How Microsoft’s teen Twitter bot turned into a racist nightmare
When I made a bot version of my teen chat logs, my main concern was that it would show the world a side of myself I had long hidden: that I once was a Dave Matthews Band fan. Microsoft now has a similar problem with its teen bot, except instead of liking a dopey rock group, theirs is hiding a streak of racist tweets.
Microsoft announced Tay earlier this week with great fanfare. It was a bot that could talk like an 18–24 year old and hold conversations with users on various social media networks. The bot would learn new information from conversations it had with Twitter followers and incorporate that knowledge into future conversations, all in the its sassy style.
On its webpage, Microsoft explained how Tay would remember details about everyone it spoke with, while also using artificial intelligence and editorial content, some of which was developed by improvisational comedians. Chatbots are increasingly becoming a part of companies’ customer service strategies, and Tay was a chance to show off what Microsoft could do in that area.
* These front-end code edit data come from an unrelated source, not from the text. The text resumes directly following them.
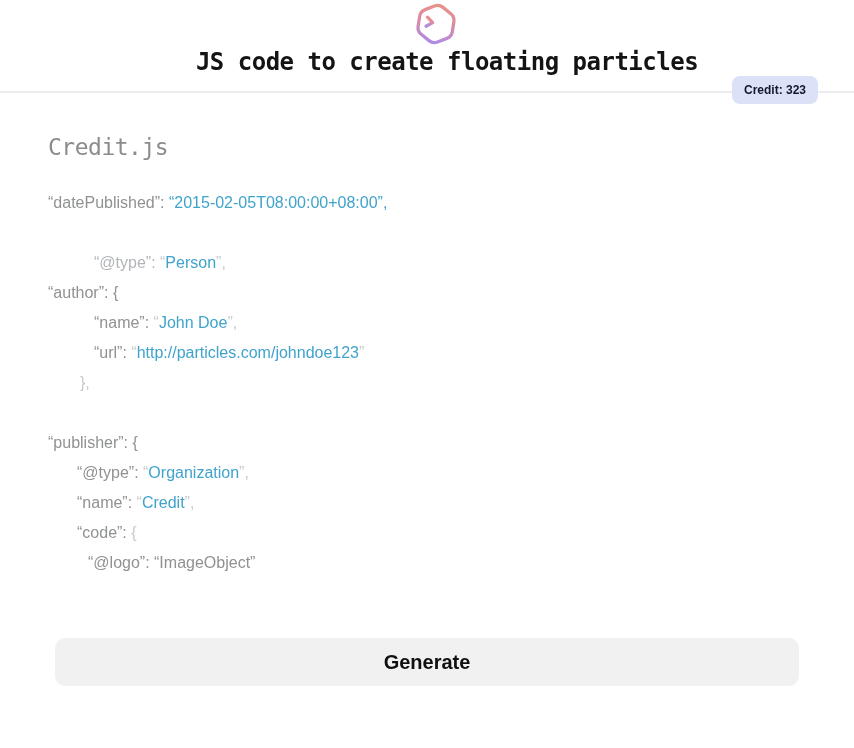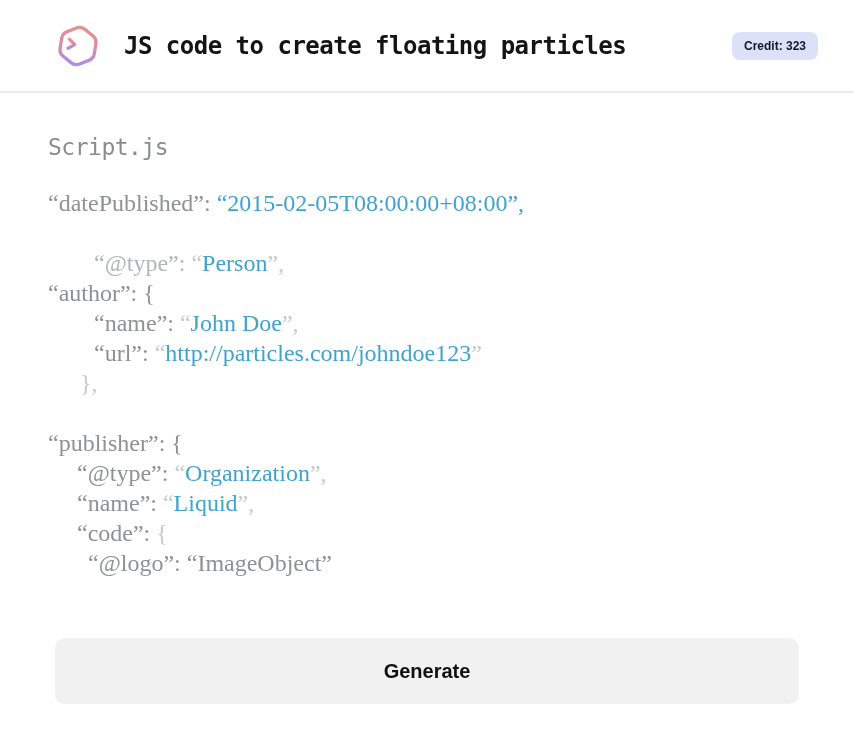--- a/index.html
+++ b/index.html
@@ -27,6 +27,7 @@
     padding:0 36px 0 54px;
     border-bottom:2px solid var(--divider);
     background:#ffffff;
+    flex-direction:column;
   }
   .logo{
     width:48px;height:48px;

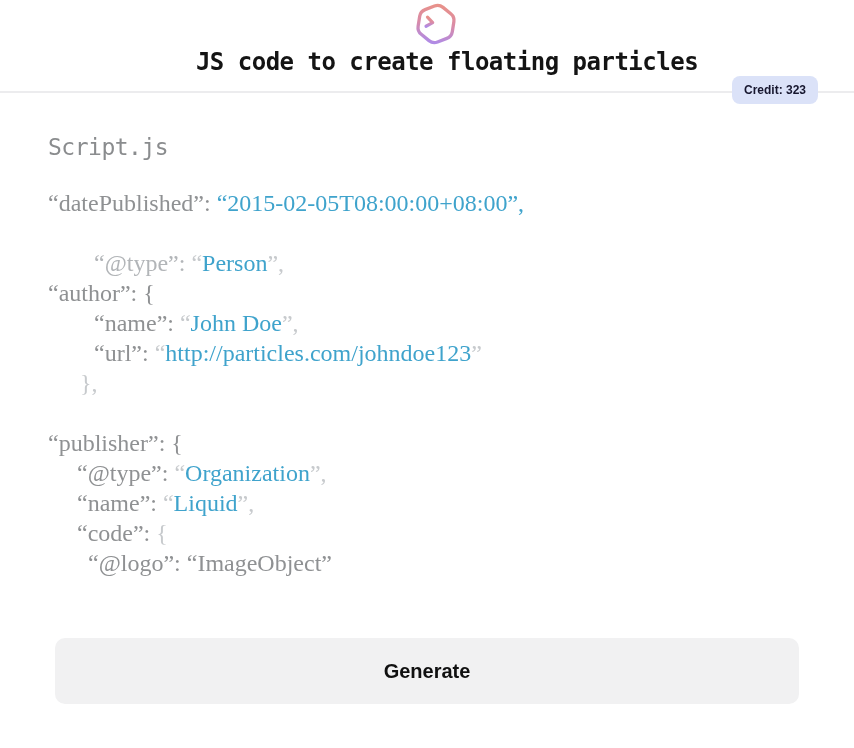--- a/index.html
+++ b/index.html
@@ -114,7 +114,7 @@
   </header>
 
   <main>
-    <h2 class="filename">Script.js</h2>
+    <h2 class="filename">Credit.js</h2>
     <div class="code">
         <div class="code-line" style="padding-left: 0px;"><span class="seg-key">“datePublished”: </span><span class="seg-val">“2015-02-05T08:00:00+08:00”,</span></div>
         <div class="code-line">&nbsp;</div>

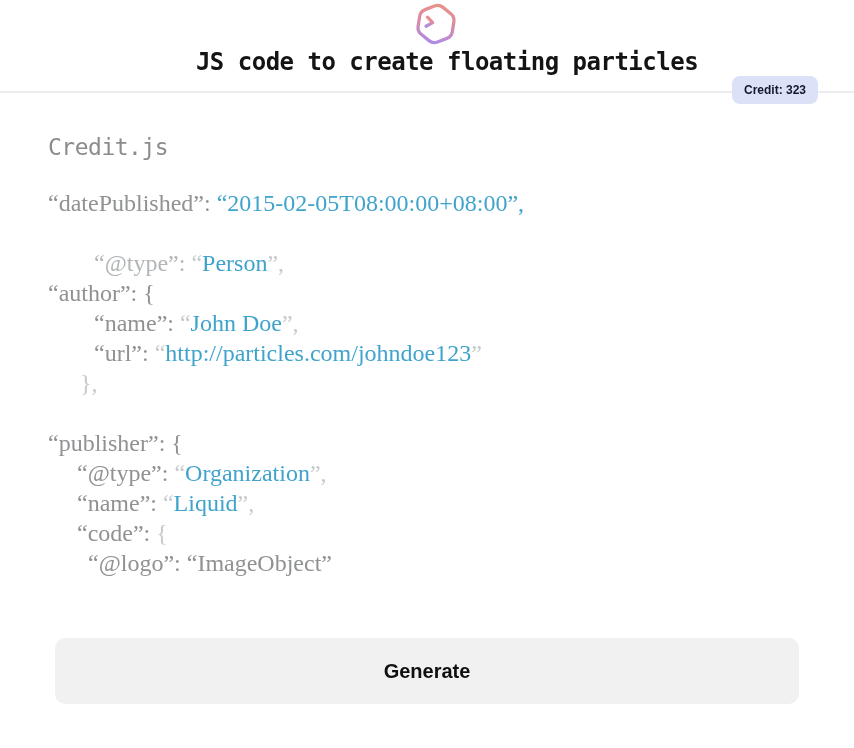--- a/index.html
+++ b/index.html
@@ -63,10 +63,9 @@
     letter-spacing:-0.5px;
   }
   .code{
-    font-size:24px;
+    font-size:16px;
     line-height:30px;
     white-space:nowrap;
-    font-family:Liberation Serif, serif;
   }
   .code-line{height:30px;}
   .seg-key{color:var(--key-gray);}

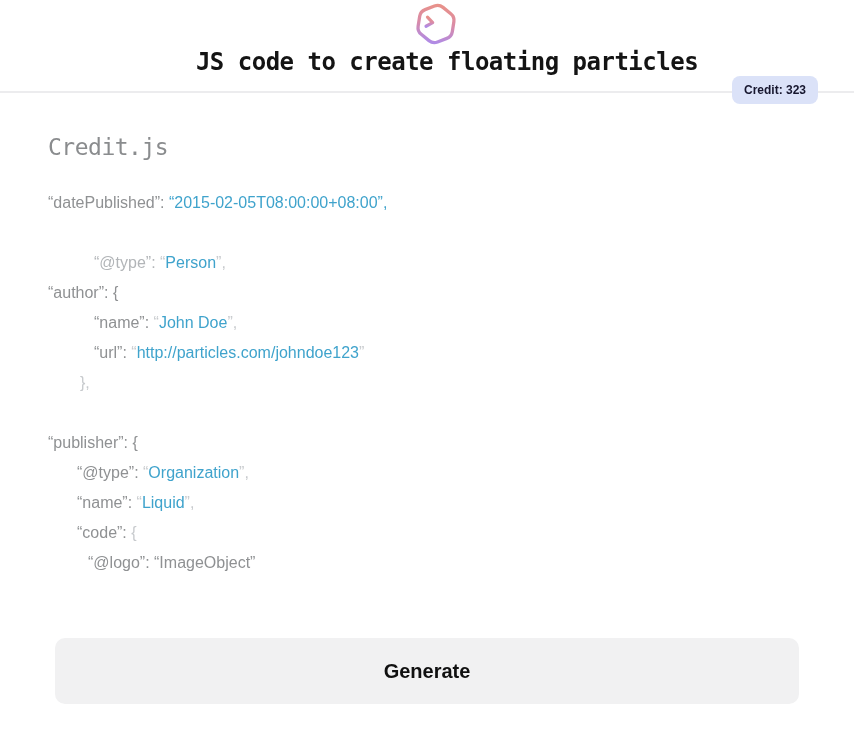--- a/index.html
+++ b/index.html
@@ -125,7 +125,7 @@
         <div class="code-line">&nbsp;</div>
         <div class="code-line" style="padding-left: 0px;"><span class="seg-key">“publisher”: {</span></div>
         <div class="code-line" style="padding-left: 29px;"><span class="seg-key">“@type”: </span><span class="seg-light">“</span><span class="seg-val">Organization</span><span class="seg-light">”,</span></div>
-        <div class="code-line" style="padding-left: 29px;"><span class="seg-key">“name”: </span><span class="seg-light">“</span><span class="seg-val">Liquid</span><span class="seg-light">”,</span></div>
+        <div class="code-line" style="padding-left: 29px;"><span class="seg-key">“name”: </span><span class="seg-light">“</span><span class="seg-val">Credit</span><span class="seg-light">”,</span></div>
         <div class="code-line" style="padding-left: 29px;"><span class="seg-key">“code”: </span><span class="seg-light">{</span></div>
         <div class="code-line" style="padding-left: 40px;"><span class="seg-key">“@logo”: “ImageObject”</span></div>
       </div>

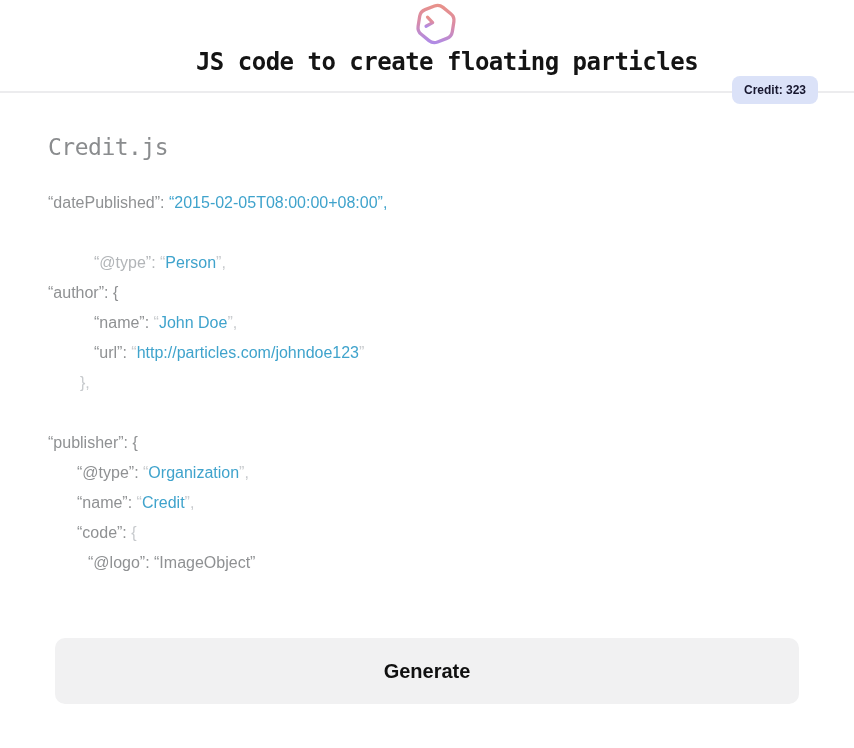--- a/index.html
+++ b/index.html
@@ -76,7 +76,7 @@
     display:block;
     width:calc(100% - 14px);
     margin:60px 7px 0 7px;
-    height:66px;
+    height:48px;
     background:var(--button-bg);
     border:none;
     border-radius:10px;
The problem with this should’ve been obvious to Microsoft: it had no control over who Tay spoke with. And as we’ve seen many times, whether it’s a harassing GamerGate mob or Donald Trump’s racist retweets, Twitter can be a very toxic place.
As the worst of Twitter unloaded their racist manifestos on the bot, it was always learning, incorporating what it was told into its corpus. So it shouldn’t surprise anyone that Tay turned out, as the teens might say, “racist af.”
Not all of these tweets were generated from Tay’s machine learning processes—the bot also had a built-in “repeat after me” command. But some of the tweets were clearly generated by the bot itself.
Microsoft reacted quickly. The bot was taken offline, the offending tweets were deleted, and Microsoft is probably putting in place better filters in terms of what Tay can and cannot learn or say.
If only it were that easy to reform human racists, Tay might not have had this problem to begin with.